Rush caused Nevada’s marijuana mess
Nevada stands alone among the states in an unprecedented rush to “Early Start” recreational marijuana sales that began on July 1. This wild ride to “Early Start” resulted in national embarrassment with a self-created “pot emergency” being declared on July 6—just five days later.
The July 1 “Early Start” date was unilaterally and arbitrarily announced by Department of Taxation Executive Director Deonne Contine last December. There were no public hearings and there was no vote of approval by the governing Nevada Tax Commission. In passing Question 2, Nevada voters had been assured recreational sales would begin six months later, on Jan. 1, 2018, after adoption of permanent regulations.
Hidden from public scrutiny, the “Early Start” program involved an “unholy alliance” of medical marijuana licensees and Nevada politicians. Under question 2, medical marijuana licensees were given exclusive rights to sell recreational marijuana. Medical marijuana owners, including Las Vegas Sun publisher Brian Greenspun, made it clear their businesses were unprofitable without recreational marijuana sales. The result was a hastily conceived “Early Start” program — a state “bail out” of medical marijuana licensees who were losing money. In exchange, state officials imposed a 10 percent retail marijuana tax that would yield a rosy forecast of $60 million to $70 million over two years.

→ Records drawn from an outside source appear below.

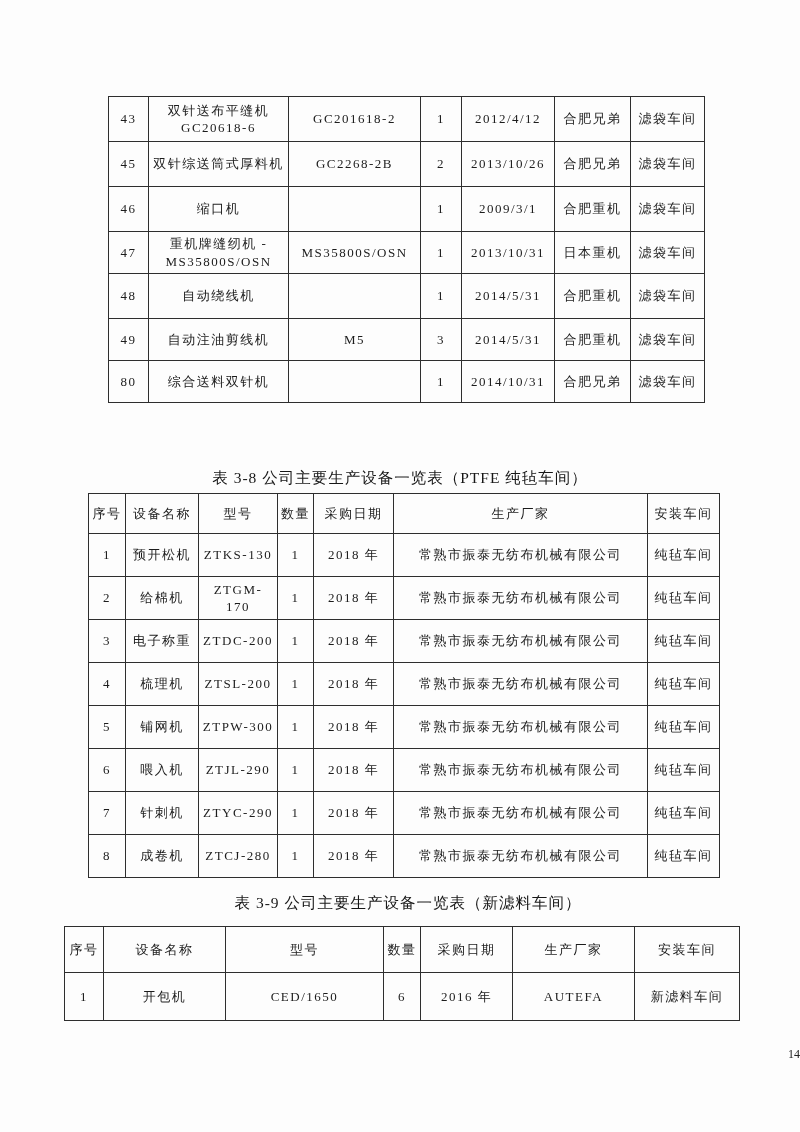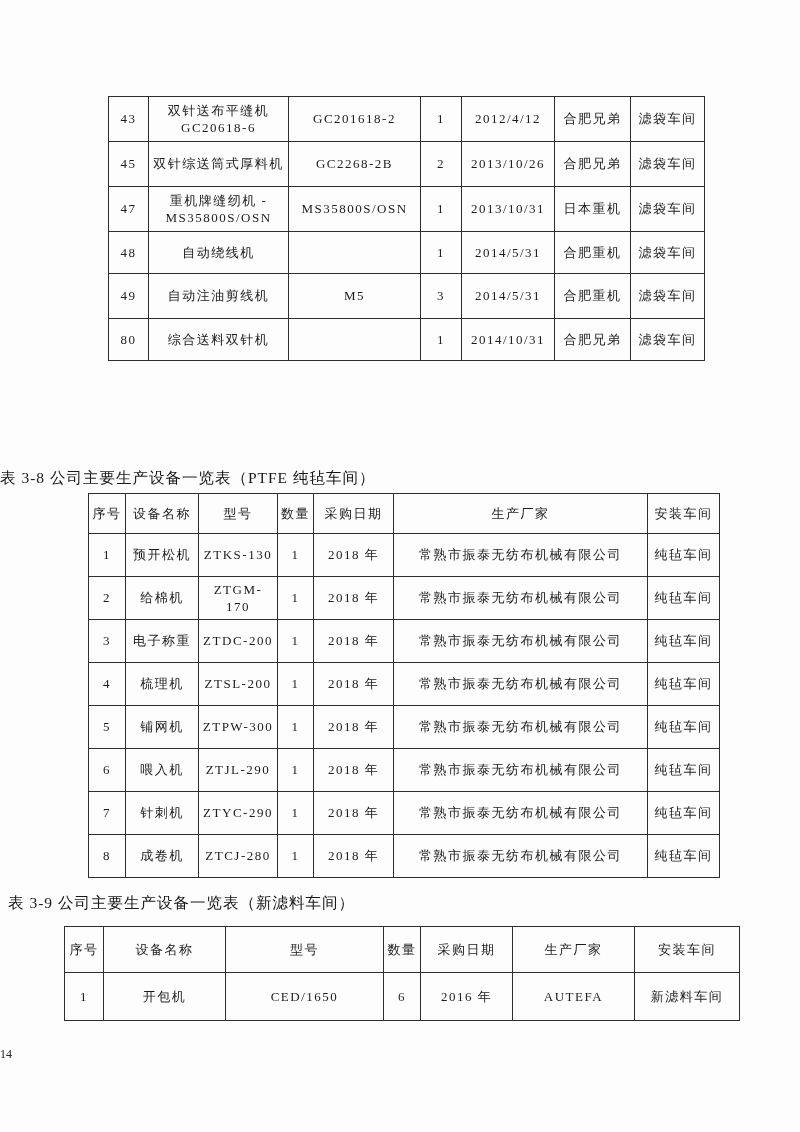--- a/index.html
+++ b/index.html
@@ -95,6 +95,15 @@
         <td>2</td>
         <td>2013/10/26</td>
         <td>合肥兄弟</td>
+        <td>滤袋车间</td>
+      </tr>
+      <tr>
+        <td>46</td>
+        <td>缩口机</td>
+        <td></td>
+        <td>1</td>
+        <td>2009/3/1</td>
+        <td>合肥重机</td>
         <td>滤袋车间</td>
       </tr>
       <tr>

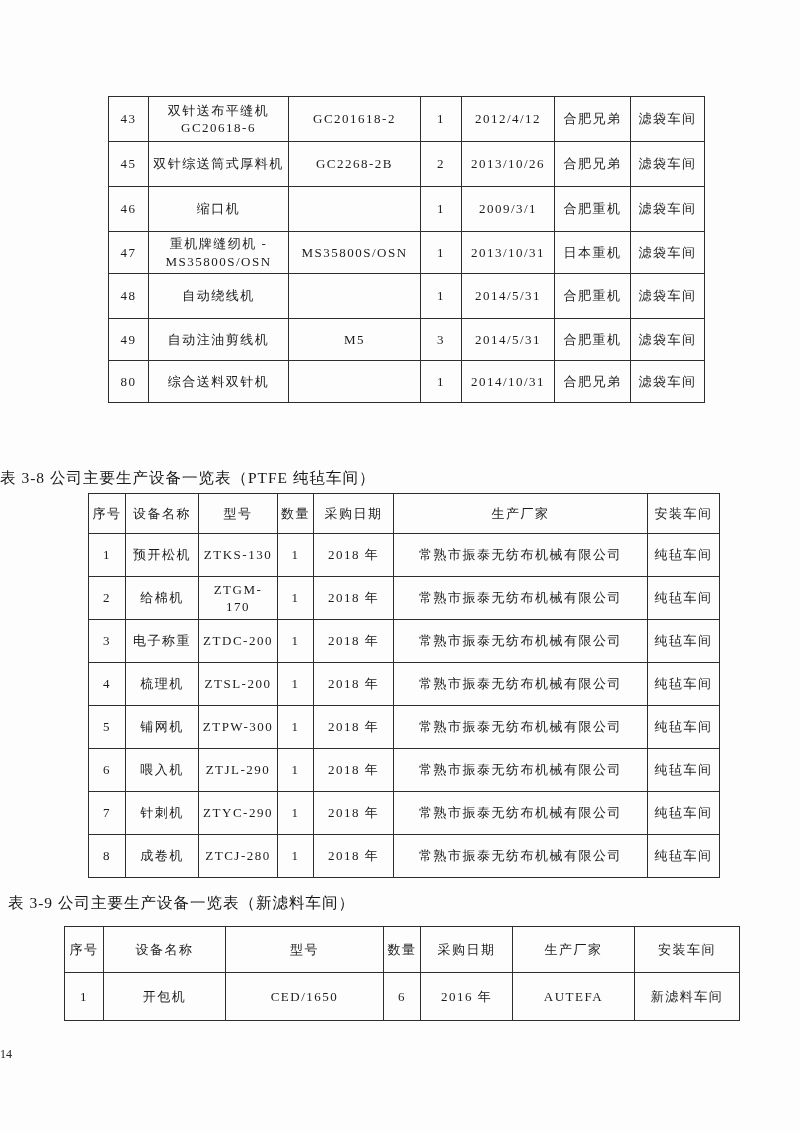--- a/index.html
+++ b/index.html
@@ -30,6 +30,7 @@
   .doc-title {
     position:absolute;
     left:0; width:800px;
+    text-align:center;
     font-size:15.5px;
     letter-spacing:1px;
     color:#171717;

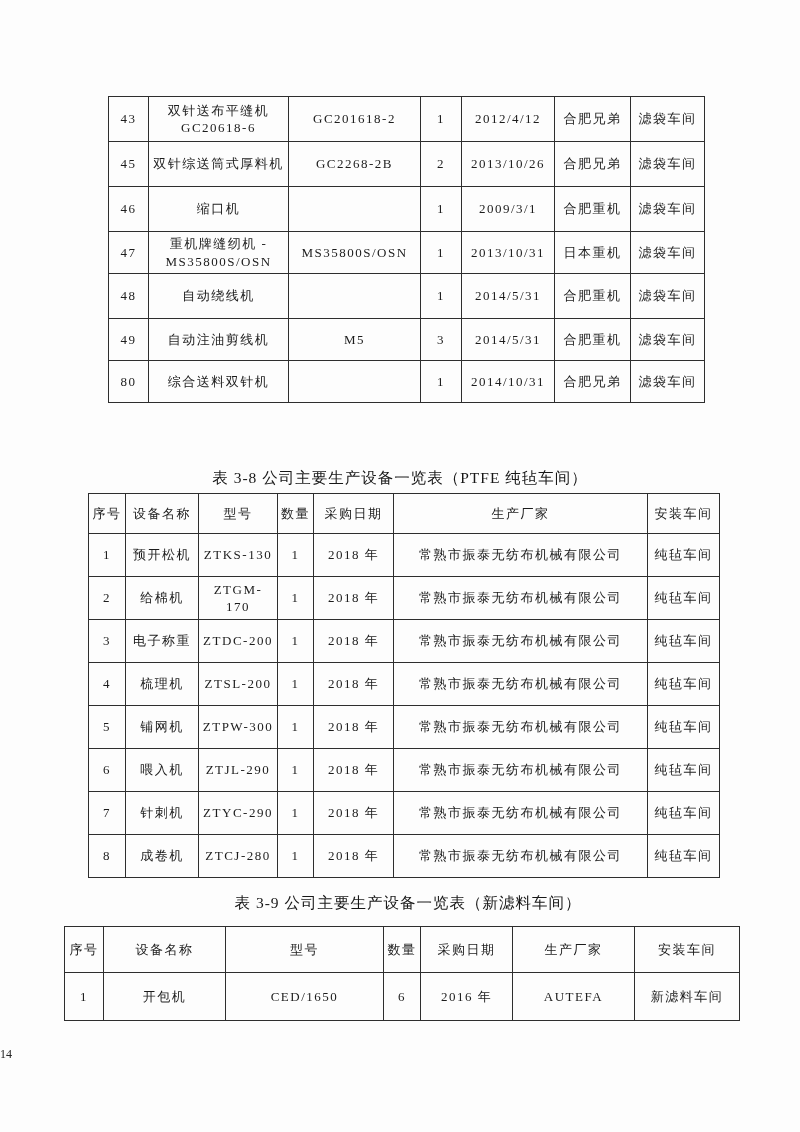--- a/index.html
+++ b/index.html
@@ -61,7 +61,7 @@
   .page-number {
     position:absolute;
     left:0; width:800px; top:1047px;
-    text-align:left;
+    text-align:right;
     font-size:12px;
     color:#222;
   }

On June 20, “Early Start” was thrown into legal turmoil when an injunction was granted to Nevada liquor wholesalers against the Nevada Tax Commission. Judge James Wilson found the tax commission to have adopted invalid temporary regulations and engaged in improper “ad hoc rulemaking”. The judge noted that Question 2 provided an “exclusive right” for liquor wholesalers to act as marijuana distributors. The tax commission appealed the case, now pending in the Nevada Supreme Court.
The Nevada liquor wholesalers’ lawsuit was based on their being denied “exclusive rights” to act as marijuana distributors. Tax Commission Director Contine found there was an insufficient number of liquor wholesalers to serve the market. If that were true, Contine would be allowed to license marijuana companies as distributors. Judge Wilson ruled there to be no basis for Contine’s finding of insufficiency and ordered the tax commission to adopt valid new rules for determining sufficiency.
As a result of Judge Wilson’s decision, a “Statement of Emergency” was endorsed by Governor Sandoval to allow new expedited regulations to be adopted for marijuana distribution. One newspaper headlined: “Governor declares state of emergency as marijuana stash runs short”. The action was widely lampooned in media across the country. These new regulations were adopted by the tax commission and are now the subject of a second lawsuit for injunctive relief by liquor wholesalers.
With media attention on the supply issue, dispensaries also became attractive magnets for theft of both product and cash. A Las Vegas dispensary reported four burglars stole $50,000 of material from their vault — before July 1. Almost a dozen other businesses experienced similar break-ins before opening day, according to the Nevada Dispensary Association. One news outlet described the first 13 days of legalization as “total mayhem”.
Rather than spend inordinate time distracted by who distributes marijuana in Nevada, Tax Commission Director Contine needs to focus on mechanisms that have been proven to work: inventory tracking, product testing, data collection, public health awareness, traffic safety, consumer education and youth prevention.
Jim Hartman is an attorney residing in Genoa and was president, Nevadans for Responsible Drug Policy in 2016.